As a producer, you helped cast Sigourney Weaver in 1979's Alien and now got to direct her for the first time. What has it been like seeing her develop over the decades as an actor?
Great pride. We made a decision in 1978 to cast Sigourney. She has grown since. She was very good then, she was given the task of putting a movie up on her shoulders and carrying it and that's a daunting job for vastly more experienced actors than Sigourney was, and she came through for us. She's grown as an actress and a presence since then. She's a very positive person. She's a splendid person and it was a great pleasure to finally get to direct her. We've been friends a very long time and we've always stayed in touch.
She and Tony Shalhoub, who plays a psychiatrist who interviews her, have a lot of dialogue and great chemistry in this.
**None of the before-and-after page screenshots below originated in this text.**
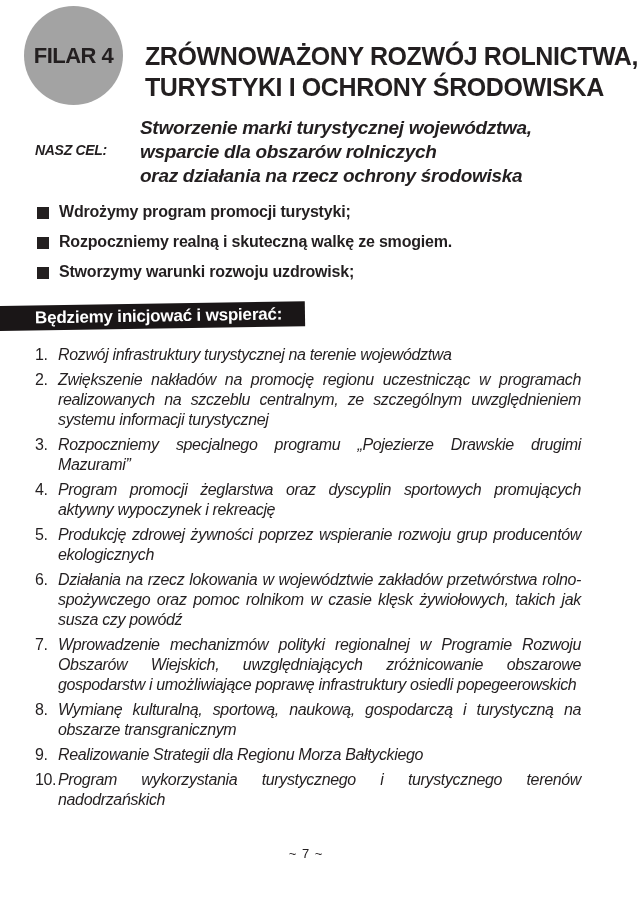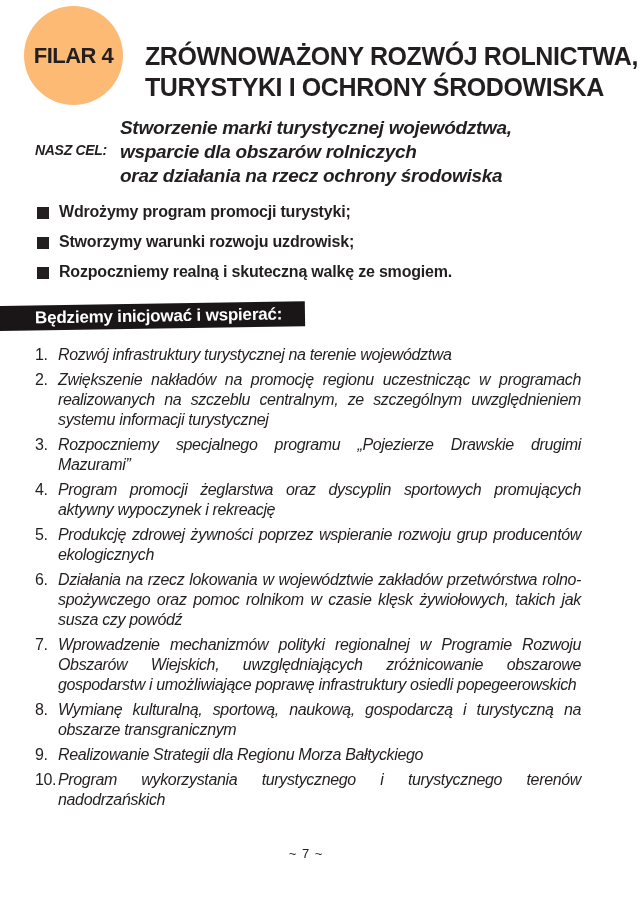--- a/index.html
+++ b/index.html
@@ -18,7 +18,7 @@
   .badge-circle {
     position:absolute; left:24px; top:6px;
     width:99px; height:99px; border-radius:50%;
-    background:#fdba74;
+    background:#a3a3a3;
     display:flex; align-items:center; justify-content:center;
   }
   .badge-label {

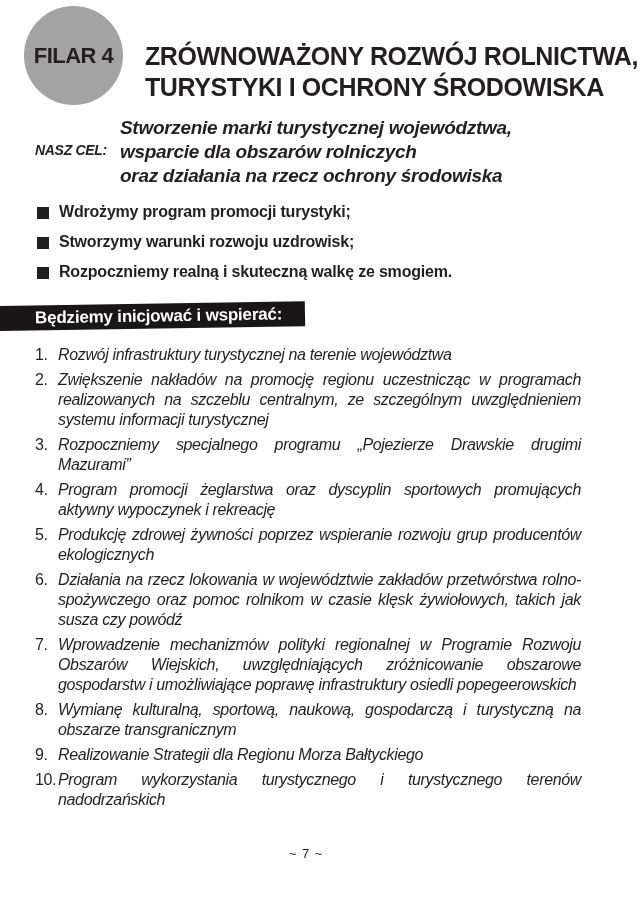--- a/index.html
+++ b/index.html
@@ -42,7 +42,7 @@
     letter-spacing:-0.3px;
   }
   .goal-text {
-    position:absolute; left:120px; top:116px;
+    position:absolute; left:140px; top:116px;
     font-size:19px; line-height:24px;
     font-weight:bold; font-style:italic;
     letter-spacing:-0.3px;

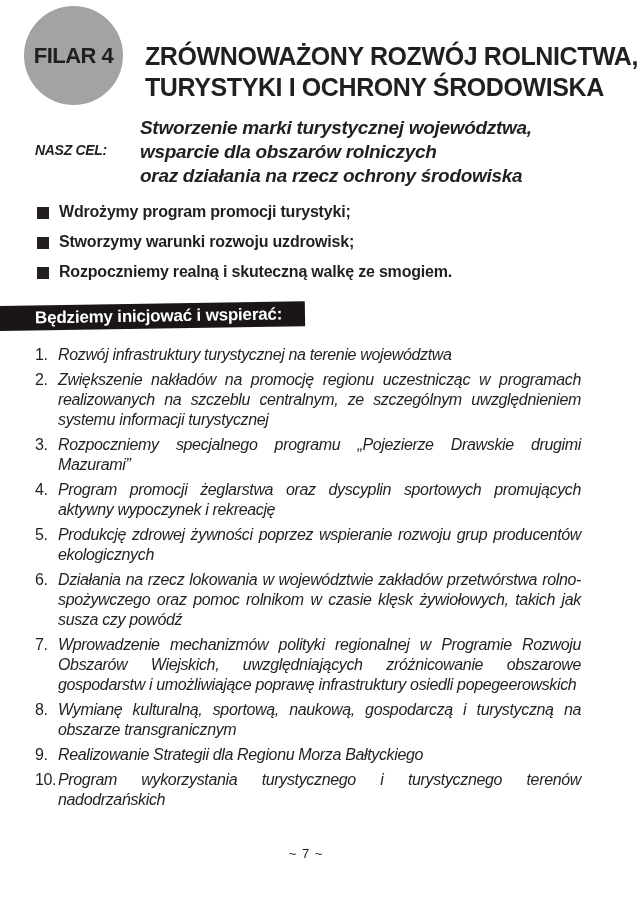--- a/index.html
+++ b/index.html
@@ -118,11 +118,11 @@
     </div>
     <div class="commit-row">
       <span class="commit-square"></span>
-      <span class="commit-text">Stworzymy warunki rozwoju uzdrowisk;</span>
+      <span class="commit-text">Rozpoczniemy realną i skuteczną walkę ze smogiem.</span>
     </div>
     <div class="commit-row">
       <span class="commit-square"></span>
-      <span class="commit-text">Rozpoczniemy realną i skuteczną walkę ze smogiem.</span>
+      <span class="commit-text">Stworzymy warunki rozwoju uzdrowisk;</span>
     </div>
   </div>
How did he come aboard?
After Sigourney accepted the part, she said, "Look, I know this is not my department, but please cast somebody that's really a terrific actor for that part because I have to play off him. My energy will come off him and it's so critical." I told her, "It's going to be Tony Shalhoub," and she was overjoyed. They, I believe, knew each other at Yale and they were mutual admirers of one another. And the scenes, I wouldn't say they directed themselves, but it lightens the load of a director when you have two actors going at it of that caliber.
What has it been like to see Alien continue on without you?
I'm pleased they are still making them. I'm really not a participant in that. I haven't been on the team. [Producer] David Giler and I kind of got a legal separation from Fox after Alien 3 and so we have a contractual relationship with the series, but I don't really have anything to do with them anymore. As far as I can see, they seem to be perking right along and since I do have a financial interest in them, I hope they make 25 more.